[Content revision data]

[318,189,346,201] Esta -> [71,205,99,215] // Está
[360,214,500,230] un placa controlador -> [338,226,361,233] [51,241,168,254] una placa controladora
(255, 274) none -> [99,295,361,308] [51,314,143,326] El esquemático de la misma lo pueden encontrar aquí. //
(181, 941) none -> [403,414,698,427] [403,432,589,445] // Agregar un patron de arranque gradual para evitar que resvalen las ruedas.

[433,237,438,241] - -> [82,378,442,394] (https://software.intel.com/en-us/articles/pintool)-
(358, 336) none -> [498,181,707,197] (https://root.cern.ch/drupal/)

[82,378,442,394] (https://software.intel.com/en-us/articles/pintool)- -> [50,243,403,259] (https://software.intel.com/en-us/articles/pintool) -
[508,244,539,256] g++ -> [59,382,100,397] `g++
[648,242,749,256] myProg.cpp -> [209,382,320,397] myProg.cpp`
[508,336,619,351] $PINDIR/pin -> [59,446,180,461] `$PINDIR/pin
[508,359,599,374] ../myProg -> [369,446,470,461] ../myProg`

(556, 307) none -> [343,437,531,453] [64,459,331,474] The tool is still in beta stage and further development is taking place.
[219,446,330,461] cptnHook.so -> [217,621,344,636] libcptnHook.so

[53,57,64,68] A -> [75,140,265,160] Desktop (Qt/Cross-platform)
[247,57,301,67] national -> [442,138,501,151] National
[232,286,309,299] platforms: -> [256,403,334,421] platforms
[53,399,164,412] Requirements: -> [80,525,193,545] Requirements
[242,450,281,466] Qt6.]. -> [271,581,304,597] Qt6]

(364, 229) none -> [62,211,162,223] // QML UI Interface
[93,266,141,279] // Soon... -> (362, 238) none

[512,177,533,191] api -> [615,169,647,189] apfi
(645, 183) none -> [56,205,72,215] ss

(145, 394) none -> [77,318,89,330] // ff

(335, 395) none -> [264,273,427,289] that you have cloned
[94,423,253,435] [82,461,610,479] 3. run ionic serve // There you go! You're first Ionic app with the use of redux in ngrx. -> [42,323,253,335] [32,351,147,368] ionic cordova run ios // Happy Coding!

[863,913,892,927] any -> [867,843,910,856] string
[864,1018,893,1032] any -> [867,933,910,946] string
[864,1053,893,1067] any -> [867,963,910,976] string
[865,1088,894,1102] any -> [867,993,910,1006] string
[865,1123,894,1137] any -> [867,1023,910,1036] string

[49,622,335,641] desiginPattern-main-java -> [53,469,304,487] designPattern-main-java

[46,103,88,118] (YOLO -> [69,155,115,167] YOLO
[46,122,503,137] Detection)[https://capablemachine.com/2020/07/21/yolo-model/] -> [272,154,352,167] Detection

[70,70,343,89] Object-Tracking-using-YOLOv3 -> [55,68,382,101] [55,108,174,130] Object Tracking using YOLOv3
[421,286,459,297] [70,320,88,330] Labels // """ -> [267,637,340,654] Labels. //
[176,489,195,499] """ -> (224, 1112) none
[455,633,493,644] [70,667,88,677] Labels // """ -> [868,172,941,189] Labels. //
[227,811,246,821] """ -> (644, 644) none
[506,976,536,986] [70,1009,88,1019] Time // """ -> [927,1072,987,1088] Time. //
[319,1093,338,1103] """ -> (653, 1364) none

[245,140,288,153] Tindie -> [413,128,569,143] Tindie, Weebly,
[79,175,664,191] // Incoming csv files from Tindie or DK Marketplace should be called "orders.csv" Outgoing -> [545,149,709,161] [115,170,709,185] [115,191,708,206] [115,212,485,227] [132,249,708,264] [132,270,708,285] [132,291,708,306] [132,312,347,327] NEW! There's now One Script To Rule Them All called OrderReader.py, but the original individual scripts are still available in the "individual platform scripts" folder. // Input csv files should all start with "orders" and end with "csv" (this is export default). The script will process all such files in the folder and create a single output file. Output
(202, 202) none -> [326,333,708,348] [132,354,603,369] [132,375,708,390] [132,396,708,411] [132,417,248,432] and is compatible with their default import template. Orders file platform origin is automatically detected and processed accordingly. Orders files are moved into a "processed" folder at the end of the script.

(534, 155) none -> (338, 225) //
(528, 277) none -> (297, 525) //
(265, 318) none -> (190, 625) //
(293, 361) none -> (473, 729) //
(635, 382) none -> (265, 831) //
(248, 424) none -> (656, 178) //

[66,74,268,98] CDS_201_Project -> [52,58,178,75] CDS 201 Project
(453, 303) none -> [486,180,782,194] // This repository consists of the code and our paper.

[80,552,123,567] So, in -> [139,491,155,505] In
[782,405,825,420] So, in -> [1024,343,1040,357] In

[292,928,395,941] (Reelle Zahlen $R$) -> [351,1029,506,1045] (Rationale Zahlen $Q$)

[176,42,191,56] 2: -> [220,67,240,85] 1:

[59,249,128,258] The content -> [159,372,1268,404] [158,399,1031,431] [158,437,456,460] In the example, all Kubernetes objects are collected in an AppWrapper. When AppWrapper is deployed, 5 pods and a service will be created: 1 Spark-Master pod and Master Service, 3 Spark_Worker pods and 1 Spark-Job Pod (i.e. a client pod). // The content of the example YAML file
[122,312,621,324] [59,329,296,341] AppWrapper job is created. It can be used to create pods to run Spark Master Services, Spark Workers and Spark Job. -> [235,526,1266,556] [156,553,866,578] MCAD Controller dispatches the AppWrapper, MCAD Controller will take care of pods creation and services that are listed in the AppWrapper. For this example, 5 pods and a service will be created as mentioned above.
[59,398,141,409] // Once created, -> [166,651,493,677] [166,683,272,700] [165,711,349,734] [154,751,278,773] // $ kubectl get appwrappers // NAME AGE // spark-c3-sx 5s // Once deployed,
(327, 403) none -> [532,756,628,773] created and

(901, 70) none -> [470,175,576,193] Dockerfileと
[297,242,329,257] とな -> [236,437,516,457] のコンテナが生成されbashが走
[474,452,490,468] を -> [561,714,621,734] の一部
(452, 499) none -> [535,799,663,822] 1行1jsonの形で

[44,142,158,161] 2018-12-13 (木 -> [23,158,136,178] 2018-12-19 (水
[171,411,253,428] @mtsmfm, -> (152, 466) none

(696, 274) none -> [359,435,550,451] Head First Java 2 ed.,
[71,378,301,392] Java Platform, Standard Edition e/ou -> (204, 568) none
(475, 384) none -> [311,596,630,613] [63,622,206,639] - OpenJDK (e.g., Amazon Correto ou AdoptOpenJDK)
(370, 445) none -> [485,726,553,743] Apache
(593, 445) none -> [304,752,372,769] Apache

- Activity
A verbatim copy of every record is what you should return.

- Solution to this task
[318,189,346,201] Esta -> [71,205,99,215] // Está
[360,214,500,230] un placa controlador -> [338,226,361,233] [51,241,168,254] una placa controladora
(255, 274) none -> [99,295,361,308] [51,314,143,326] El esquemático de la misma lo pueden encontrar aquí. //
(181, 941) none -> [403,414,698,427] [403,432,589,445] // Agregar un patron de arranque gradual para evitar que resvalen las ruedas.

[433,237,438,241] - -> [82,378,442,394] (https://software.intel.com/en-us/articles/pintool)-
(358, 336) none -> [498,181,707,197] (https://root.cern.ch/drupal/)

[82,378,442,394] (https://software.intel.com/en-us/articles/pintool)- -> [50,243,403,259] (https://software.intel.com/en-us/articles/pintool) -
[508,244,539,256] g++ -> [59,382,100,397] `g++
[648,242,749,256] myProg.cpp -> [209,382,320,397] myProg.cpp`
[508,336,619,351] $PINDIR/pin -> [59,446,180,461] `$PINDIR/pin
[508,359,599,374] ../myProg -> [369,446,470,461] ../myProg`

(556, 307) none -> [343,437,531,453] [64,459,331,474] The tool is still in beta stage and further development is taking place.
[219,446,330,461] cptnHook.so -> [217,621,344,636] libcptnHook.so

[53,57,64,68] A -> [75,140,265,160] Desktop (Qt/Cross-platform)
[247,57,301,67] national -> [442,138,501,151] National
[232,286,309,299] platforms: -> [256,403,334,421] platforms
[53,399,164,412] Requirements: -> [80,525,193,545] Requirements
[242,450,281,466] Qt6.]. -> [271,581,304,597] Qt6]

(364, 229) none -> [62,211,162,223] // QML UI Interface
[93,266,141,279] // Soon... -> (362, 238) none

[512,177,533,191] api -> [615,169,647,189] apfi
(645, 183) none -> [56,205,72,215] ss

(145, 394) none -> [77,318,89,330] // ff

(335, 395) none -> [264,273,427,289] that you have cloned
[94,423,253,435] [82,461,610,479] 3. run ionic serve // There you go! You're first Ionic app with the use of redux in ngrx. -> [42,323,253,335] [32,351,147,368] ionic cordova run ios // Happy Coding!

[863,913,892,927] any -> [867,843,910,856] string
[864,1018,893,1032] any -> [867,933,910,946] string
[864,1053,893,1067] any -> [867,963,910,976] string
[865,1088,894,1102] any -> [867,993,910,1006] string
[865,1123,894,1137] any -> [867,1023,910,1036] string

[49,622,335,641] desiginPattern-main-java -> [53,469,304,487] designPattern-main-java

[46,103,88,118] (YOLO -> [69,155,115,167] YOLO
[46,122,503,137] Detection)[https://capablemachine.com/2020/07/21/yolo-model/] -> [272,154,352,167] Detection

[70,70,343,89] Object-Tracking-using-YOLOv3 -> [55,68,382,101] [55,108,174,130] Object Tracking using YOLOv3
[421,286,459,297] [70,320,88,330] Labels // """ -> [267,637,340,654] Labels. //
[176,489,195,499] """ -> (224, 1112) none
[455,633,493,644] [70,667,88,677] Labels // """ -> [868,172,941,189] Labels. //
[227,811,246,821] """ -> (644, 644) none
[506,976,536,986] [70,1009,88,1019] Time // """ -> [927,1072,987,1088] Time. //
[319,1093,338,1103] """ -> (653, 1364) none

[245,140,288,153] Tindie -> [413,128,569,143] Tindie, Weebly,
[79,175,664,191] // Incoming csv files from Tindie or DK Marketplace should be called "orders.csv" Outgoing -> [545,149,709,161] [115,170,709,185] [115,191,708,206] [115,212,485,227] [132,249,708,264] [132,270,708,285] [132,291,708,306] [132,312,347,327] NEW! There's now One Script To Rule Them All called OrderReader.py, but the original individual scripts are still available in the "individual platform scripts" folder. // Input csv files should all start with "orders" and end with "csv" (this is export default). The script will process all such files in the folder and create a single output file. Output
(202, 202) none -> [326,333,708,348] [132,354,603,369] [132,375,708,390] [132,396,708,411] [132,417,248,432] and is compatible with their default import template. Orders file platform origin is automatically detected and processed accordingly. Orders files are moved into a "processed" folder at the end of the script.

(534, 155) none -> (338, 225) //
(528, 277) none -> (297, 525) //
(265, 318) none -> (190, 625) //
(293, 361) none -> (473, 729) //
(635, 382) none -> (265, 831) //
(248, 424) none -> (656, 178) //

[66,74,268,98] CDS_201_Project -> [52,58,178,75] CDS 201 Project
(453, 303) none -> [486,180,782,194] // This repository consists of the code and our paper.

[80,552,123,567] So, in -> [139,491,155,505] In
[782,405,825,420] So, in -> [1024,343,1040,357] In

[292,928,395,941] (Reelle Zahlen $R$) -> [351,1029,506,1045] (Rationale Zahlen $Q$)

[176,42,191,56] 2: -> [220,67,240,85] 1:

[59,249,128,258] The content -> [159,372,1268,404] [158,399,1031,431] [158,437,456,460] In the example, all Kubernetes objects are collected in an AppWrapper. When AppWrapper is deployed, 5 pods and a service will be created: 1 Spark-Master pod and Master Service, 3 Spark_Worker pods and 1 Spark-Job Pod (i.e. a client pod). // The content of the example YAML file
[122,312,621,324] [59,329,296,341] AppWrapper job is created. It can be used to create pods to run Spark Master Services, Spark Workers and Spark Job. -> [235,526,1266,556] [156,553,866,578] MCAD Controller dispatches the AppWrapper, MCAD Controller will take care of pods creation and services that are listed in the AppWrapper. For this example, 5 pods and a service will be created as mentioned above.
[59,398,141,409] // Once created, -> [166,651,493,677] [166,683,272,700] [165,711,349,734] [154,751,278,773] // $ kubectl get appwrappers // NAME AGE // spark-c3-sx 5s // Once deployed,
(327, 403) none -> [532,756,628,773] created and

(901, 70) none -> [470,175,576,193] Dockerfileと
[297,242,329,257] とな -> [236,437,516,457] のコンテナが生成されbashが走
[474,452,490,468] を -> [561,714,621,734] の一部
(452, 499) none -> [535,799,663,822] 1行1jsonの形で

[44,142,158,161] 2018-12-13 (木 -> [23,158,136,178] 2018-12-19 (水
[171,411,253,428] @mtsmfm, -> (152, 466) none

(696, 274) none -> [359,435,550,451] Head First Java 2 ed.,
[71,378,301,392] Java Platform, Standard Edition e/ou -> (204, 568) none
(475, 384) none -> [311,596,630,613] [63,622,206,639] - OpenJDK (e.g., Amazon Correto ou AdoptOpenJDK)
(370, 445) none -> [485,726,553,743] Apache
(593, 445) none -> [304,752,372,769] Apache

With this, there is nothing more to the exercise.